+++ DATA IN THIS EXERCISE
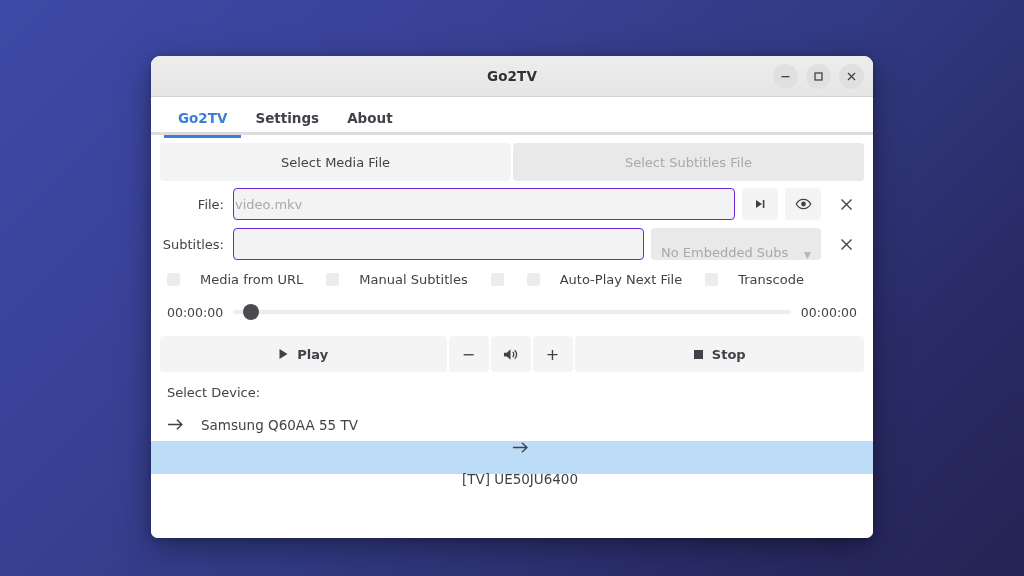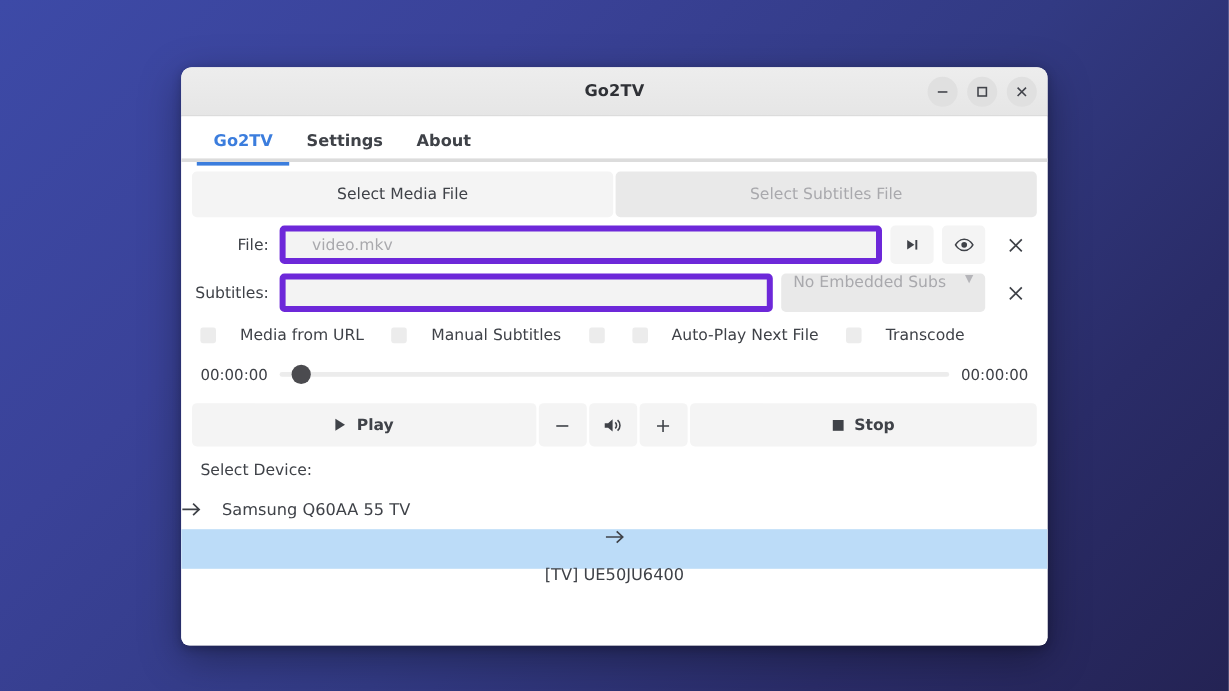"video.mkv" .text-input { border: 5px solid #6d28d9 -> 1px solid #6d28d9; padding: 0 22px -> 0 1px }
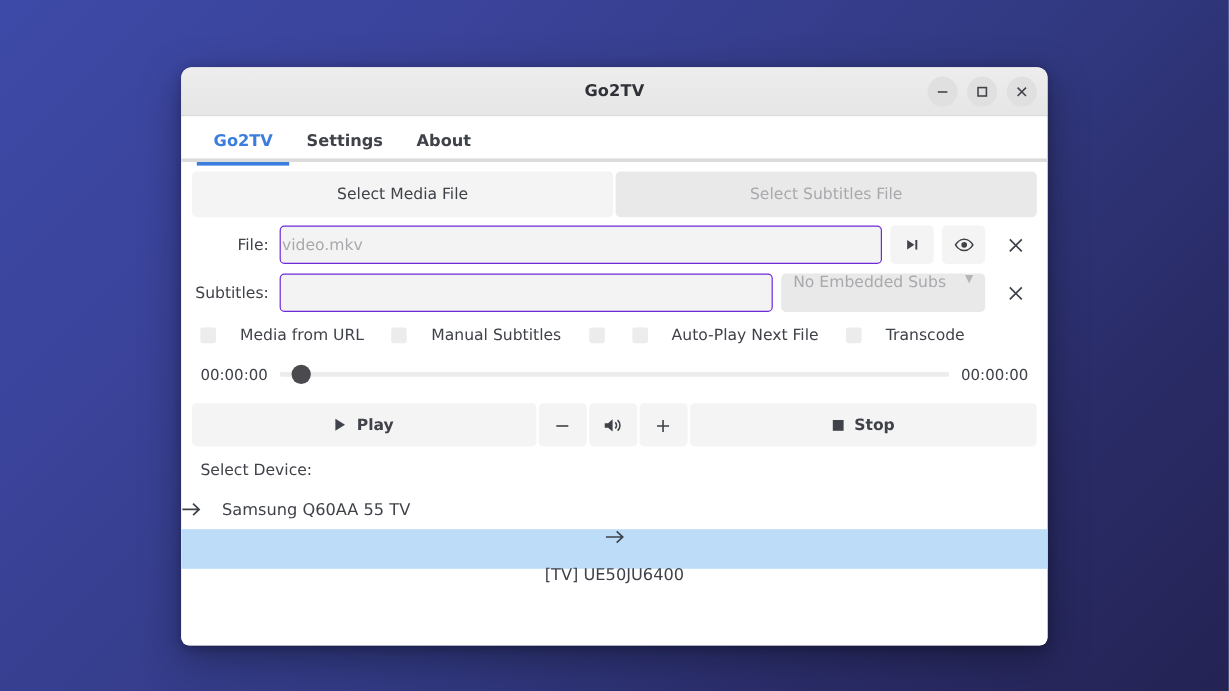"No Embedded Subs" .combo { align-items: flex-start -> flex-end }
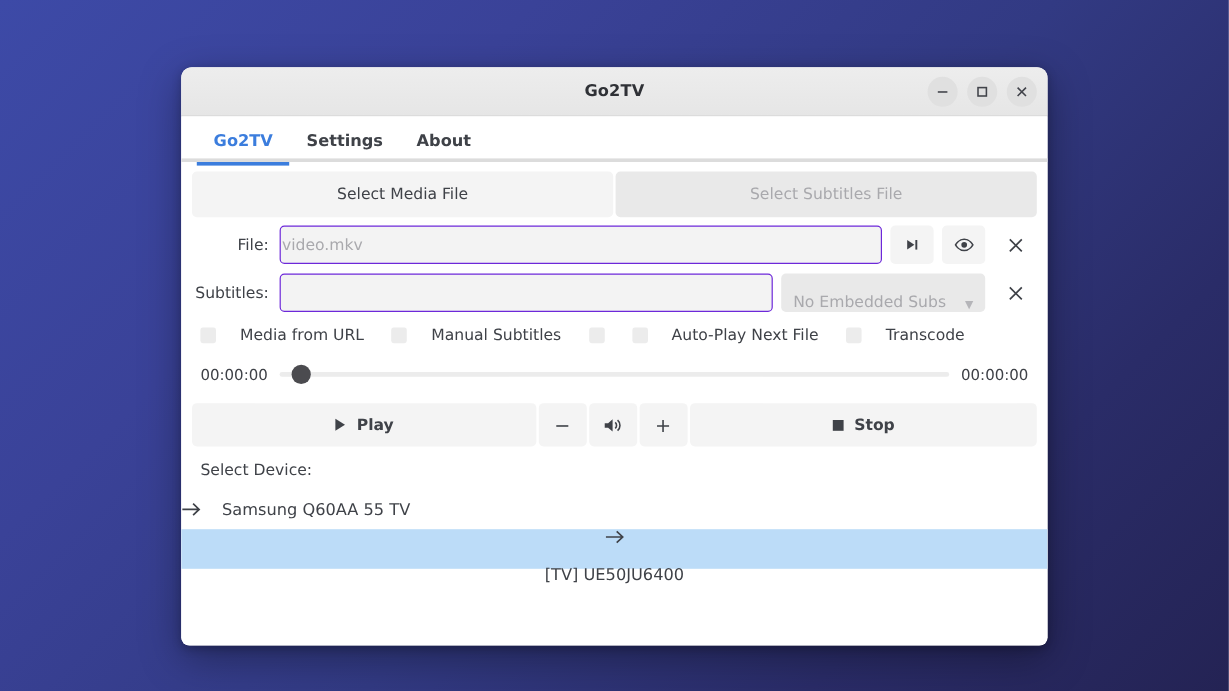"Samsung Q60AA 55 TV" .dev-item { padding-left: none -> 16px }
++++++
+++ DATA IN THIS EXERCISE
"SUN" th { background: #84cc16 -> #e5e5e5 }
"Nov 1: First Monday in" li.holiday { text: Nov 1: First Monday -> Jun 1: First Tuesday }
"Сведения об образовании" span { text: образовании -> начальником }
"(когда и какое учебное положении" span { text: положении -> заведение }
++++++
• WHAT TO DO
Above this instruction are the records; retype exactly the lines from the one containing "background: #84cc16 ->" up to and including the one containing "и какое учебное".

• FINISHED EXERCISE
"SUN" th { background: #84cc16 -> #e5e5e5 }
"Nov 1: First Monday in" li.holiday { text: Nov 1: First Monday -> Jun 1: First Tuesday }
"Сведения об образовании" span { text: образовании -> начальником }
"(когда и какое учебное положении" span { text: положении -> заведение }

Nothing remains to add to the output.